(What you should do) Check every line of the entries for the string "solid" and return the ones that contain it.

(Data excerpts)
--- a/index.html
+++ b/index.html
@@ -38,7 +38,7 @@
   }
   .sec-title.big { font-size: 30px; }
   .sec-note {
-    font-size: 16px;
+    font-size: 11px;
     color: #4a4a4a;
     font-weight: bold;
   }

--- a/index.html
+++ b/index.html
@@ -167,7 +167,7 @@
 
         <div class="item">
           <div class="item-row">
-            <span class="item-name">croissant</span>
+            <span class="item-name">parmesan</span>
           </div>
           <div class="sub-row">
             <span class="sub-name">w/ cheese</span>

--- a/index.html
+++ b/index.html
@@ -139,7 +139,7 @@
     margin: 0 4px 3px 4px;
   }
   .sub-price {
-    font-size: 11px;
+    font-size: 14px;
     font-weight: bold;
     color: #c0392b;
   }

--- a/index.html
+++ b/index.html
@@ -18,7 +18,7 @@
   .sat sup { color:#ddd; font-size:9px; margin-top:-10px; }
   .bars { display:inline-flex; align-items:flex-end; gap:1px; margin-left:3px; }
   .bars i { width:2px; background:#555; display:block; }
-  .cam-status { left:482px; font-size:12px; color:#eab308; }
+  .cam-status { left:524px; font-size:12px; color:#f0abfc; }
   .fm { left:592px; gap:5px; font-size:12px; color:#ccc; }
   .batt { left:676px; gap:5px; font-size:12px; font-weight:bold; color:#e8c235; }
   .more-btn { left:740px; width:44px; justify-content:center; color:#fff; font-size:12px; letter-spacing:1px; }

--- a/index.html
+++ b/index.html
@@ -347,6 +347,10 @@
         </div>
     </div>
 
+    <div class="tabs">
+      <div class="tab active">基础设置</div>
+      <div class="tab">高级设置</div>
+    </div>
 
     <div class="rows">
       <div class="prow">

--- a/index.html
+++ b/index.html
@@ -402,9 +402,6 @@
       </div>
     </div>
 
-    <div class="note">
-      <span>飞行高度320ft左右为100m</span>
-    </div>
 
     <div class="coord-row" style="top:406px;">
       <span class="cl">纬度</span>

* * *

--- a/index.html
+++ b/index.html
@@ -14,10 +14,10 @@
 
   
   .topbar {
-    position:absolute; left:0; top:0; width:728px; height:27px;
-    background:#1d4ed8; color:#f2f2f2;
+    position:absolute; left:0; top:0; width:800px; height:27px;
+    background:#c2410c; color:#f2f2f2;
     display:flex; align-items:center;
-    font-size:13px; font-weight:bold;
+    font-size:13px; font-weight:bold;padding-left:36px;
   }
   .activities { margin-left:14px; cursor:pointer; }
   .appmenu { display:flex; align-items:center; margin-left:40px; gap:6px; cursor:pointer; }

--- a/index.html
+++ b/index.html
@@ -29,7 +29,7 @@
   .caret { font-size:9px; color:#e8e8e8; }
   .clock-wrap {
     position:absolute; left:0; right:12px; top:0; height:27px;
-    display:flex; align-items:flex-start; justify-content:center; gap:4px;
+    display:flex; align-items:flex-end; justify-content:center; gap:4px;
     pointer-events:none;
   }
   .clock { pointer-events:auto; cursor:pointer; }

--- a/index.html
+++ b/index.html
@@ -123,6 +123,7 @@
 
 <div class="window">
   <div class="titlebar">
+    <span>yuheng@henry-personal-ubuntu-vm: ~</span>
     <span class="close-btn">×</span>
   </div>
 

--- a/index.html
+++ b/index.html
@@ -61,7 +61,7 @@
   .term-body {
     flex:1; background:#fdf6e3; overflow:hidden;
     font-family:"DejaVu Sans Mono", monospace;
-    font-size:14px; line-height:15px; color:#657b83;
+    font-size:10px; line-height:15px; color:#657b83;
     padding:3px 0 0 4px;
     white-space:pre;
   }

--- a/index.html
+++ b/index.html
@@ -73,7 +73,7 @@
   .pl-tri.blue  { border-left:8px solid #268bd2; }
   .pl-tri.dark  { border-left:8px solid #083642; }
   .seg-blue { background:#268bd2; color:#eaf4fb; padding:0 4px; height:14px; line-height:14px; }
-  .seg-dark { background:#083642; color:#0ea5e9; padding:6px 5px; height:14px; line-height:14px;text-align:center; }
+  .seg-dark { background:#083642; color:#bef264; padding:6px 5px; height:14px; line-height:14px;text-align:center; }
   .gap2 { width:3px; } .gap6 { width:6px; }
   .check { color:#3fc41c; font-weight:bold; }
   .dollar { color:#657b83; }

--

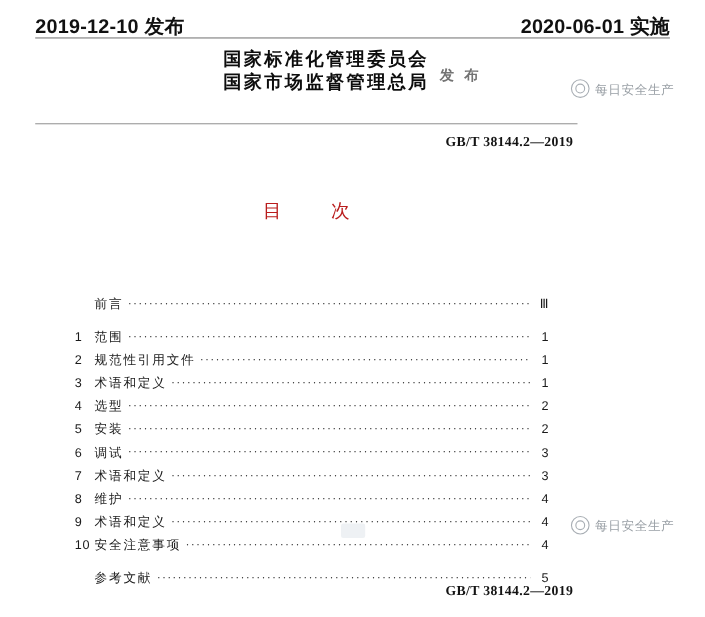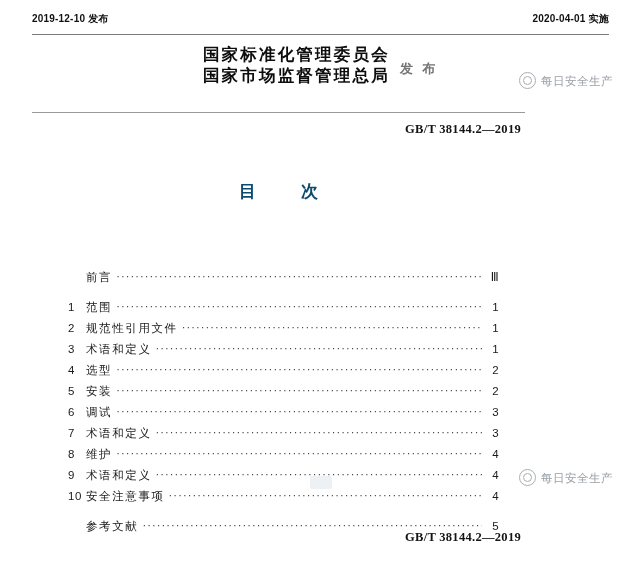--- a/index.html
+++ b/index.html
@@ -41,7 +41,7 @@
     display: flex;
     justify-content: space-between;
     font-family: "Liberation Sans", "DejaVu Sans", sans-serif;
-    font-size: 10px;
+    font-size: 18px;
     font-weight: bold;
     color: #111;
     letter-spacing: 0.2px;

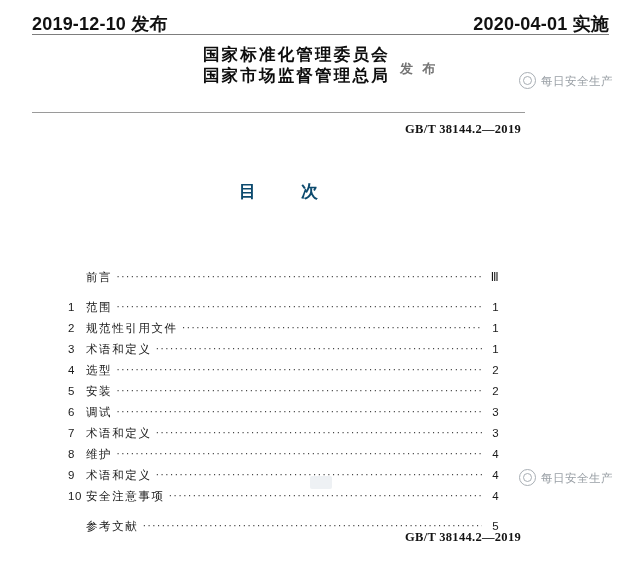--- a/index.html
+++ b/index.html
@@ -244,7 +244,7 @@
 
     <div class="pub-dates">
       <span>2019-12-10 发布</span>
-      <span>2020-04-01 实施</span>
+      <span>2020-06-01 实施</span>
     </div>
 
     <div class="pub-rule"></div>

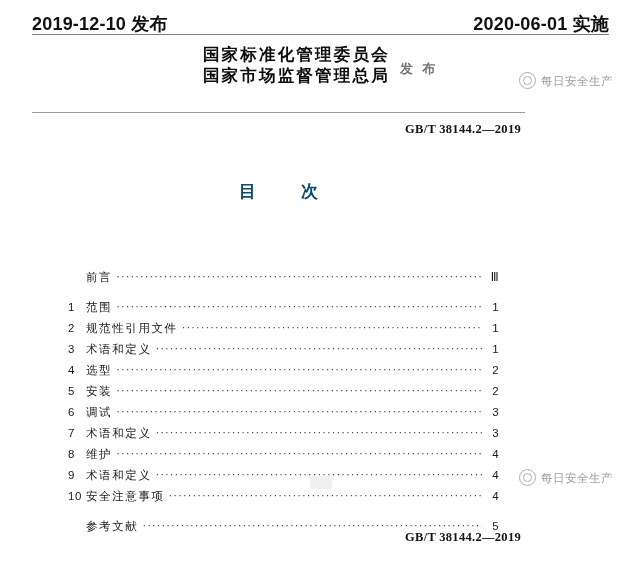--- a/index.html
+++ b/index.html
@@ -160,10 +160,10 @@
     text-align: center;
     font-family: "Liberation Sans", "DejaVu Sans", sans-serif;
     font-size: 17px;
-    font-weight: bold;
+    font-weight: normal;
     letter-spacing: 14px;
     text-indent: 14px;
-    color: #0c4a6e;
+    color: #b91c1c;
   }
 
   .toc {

(Exercise response)
   .pl-tri.blue  { border-left:8px solid #268bd2; }
   .pl-tri.dark  { border-left:8px solid #083642; }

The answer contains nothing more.